Les praticiens ont l’obligation d’informer leurs patients de toutes les complications survenues

  • [Les textes : art. L 1111-2 du Code de la Santé Publique]

A l'issue d'une intervention, le patient doit être pleinement informé sur les conditions dans lesquelles celle-ci s'est déroulée, et, en particulier, les complications qui ont pu survenir.

L'article L 1111-2 du Code de la Santé Publique, apparaît parfaitement dénué d'ambiguïté sur ce point.

Ce texte précise :

« Lorsque, postérieurement à l'exécution des investigations, traitements ou actions de prévention, des risques nouveaux sont identifiés, la personne concernée doit en être informée, sauf en cas d'impossibilité de la retrouver... »

Cette information incombe à tout professionnel de santé dans le cadre de ses compétences et dans le respect des règles professionnelles qui lui sont applicables.

Seules l'urgence ou l'impossibilité d'informer peuvent l'en dispenser...

Cette information porte, notamment, sur les incidents survenus en per-opératoire, (même s'ils n'ont occasionné aucune séquelle) et, au cours de l'hospitalisation, les complications au fur et à mesure qu'elles sont diagnostiquées, et plus précisément sur les infections nosocomiales.

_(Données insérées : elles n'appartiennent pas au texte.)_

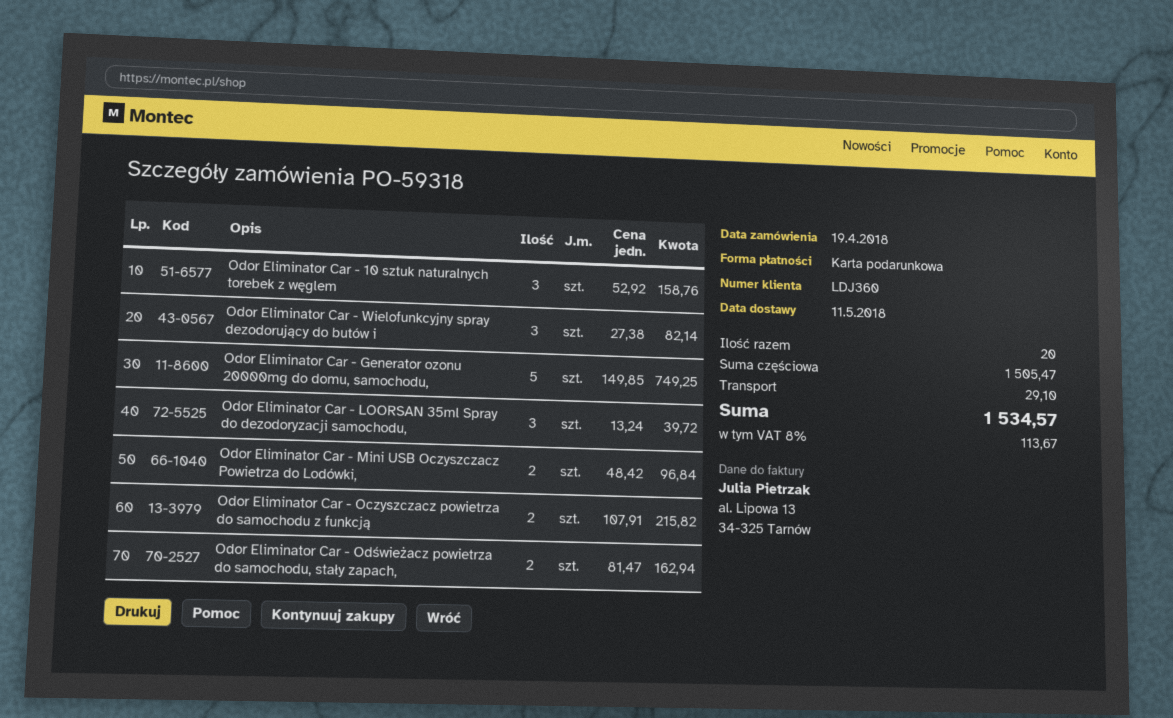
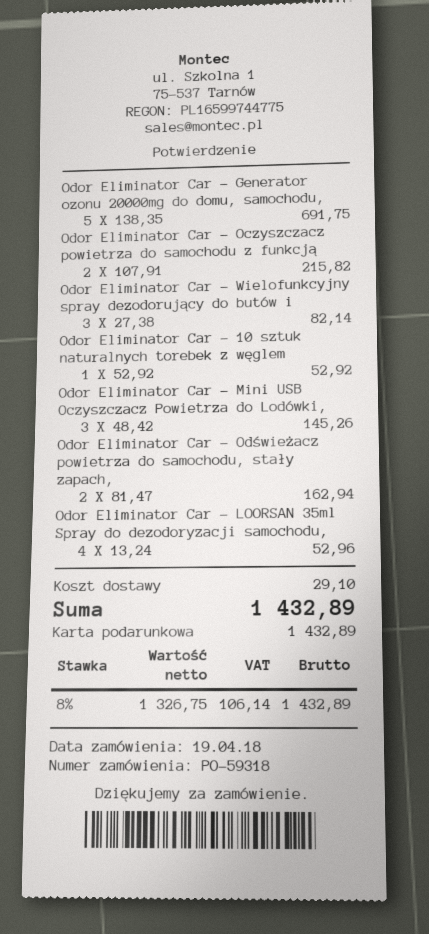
Odor Eliminator Car - 10 sztuk naturalnych torebek z węglem: 3 x 52.92 = 158.76 -> 1 x 52.92 = 52.92
Odor Eliminator Car - Generator ozonu 20000mg do domu, samochodu,: 5 x 149.85 = 749.25 -> 5 x 138.35 = 691.75
Odor Eliminator Car - LOORSAN 35ml Spray do dezodoryzacji samochodu,: 3 x 13.24 = 39.72 -> 4 x 13.24 = 52.96
Odor Eliminator Car - Mini USB Oczyszczacz Powietrza do Lodówki,: 2 x 48.42 = 96.84 -> 3 x 48.42 = 145.26
tax: 8% = 113.67 -> 8% = 106.14
total: 1534.57 -> 1432.89

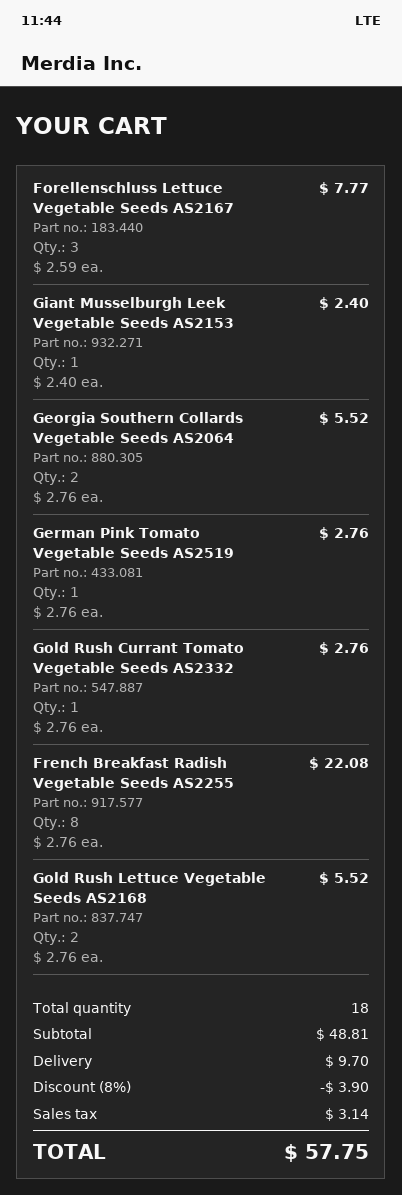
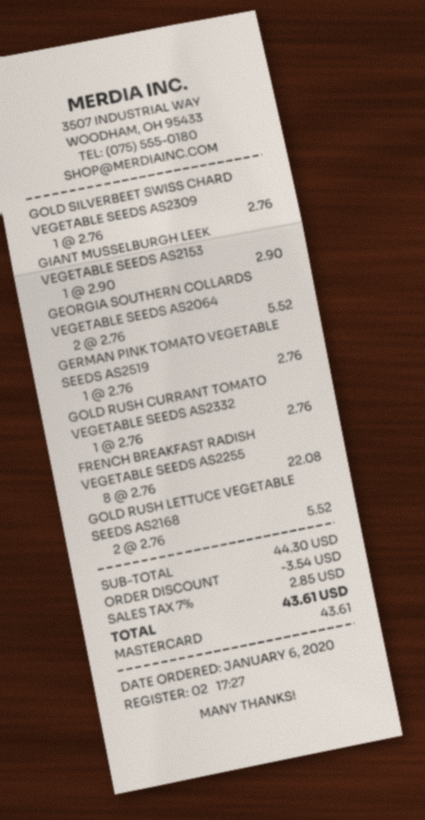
Forellenschluss Lettuce Vegetable Seeds AS2167: 3 x 2.59 = 7.77 -> none
Giant Musselburgh Leek Vegetable Seeds AS2153: 1 x 2.40 = 2.40 -> 1 x 2.90 = 2.90
GOLD SILVERBEET SWISS CHARD VEGETABLE SEEDS AS2309: none -> 1 x 2.76 = 2.76
subtotal: 48.81 -> 44.30
discount: 3.90 -> 3.54
shipping: 9.70 -> none
tax: 3.14 -> 2.85
total: 57.75 -> 43.61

Ce texte est complété par l'article 1112-1 :

 « Les établissements de santé, publics ou privés, sont tenus de communiquer aux personnes recevant ou ayant reçu des soins, sur leur demande, les informations médicales définies à l'article L 1111-7. (...)Les établissements proposent un accompagnement médical...Dans le respect des règles déontologiques qui leur sont applicables, les praticiens des établissements assurent l'information des personnes soignées... »

Ainsi, le patient est désormais considéré comme un individu « adulte », responsable, capable de recevoir une information médicale sur sa santé.

La loi prévoit un « accompagnement », mais le refus de celui-ci ne doit pas faire obstacle à la délivrance de l'information.

La dissimulation d'une complication engage la responsabilité du professionnel, en particulier si cette réticence a pu être à l'origine d'un dommage complémentaire, notamment une aggravation de cette complication.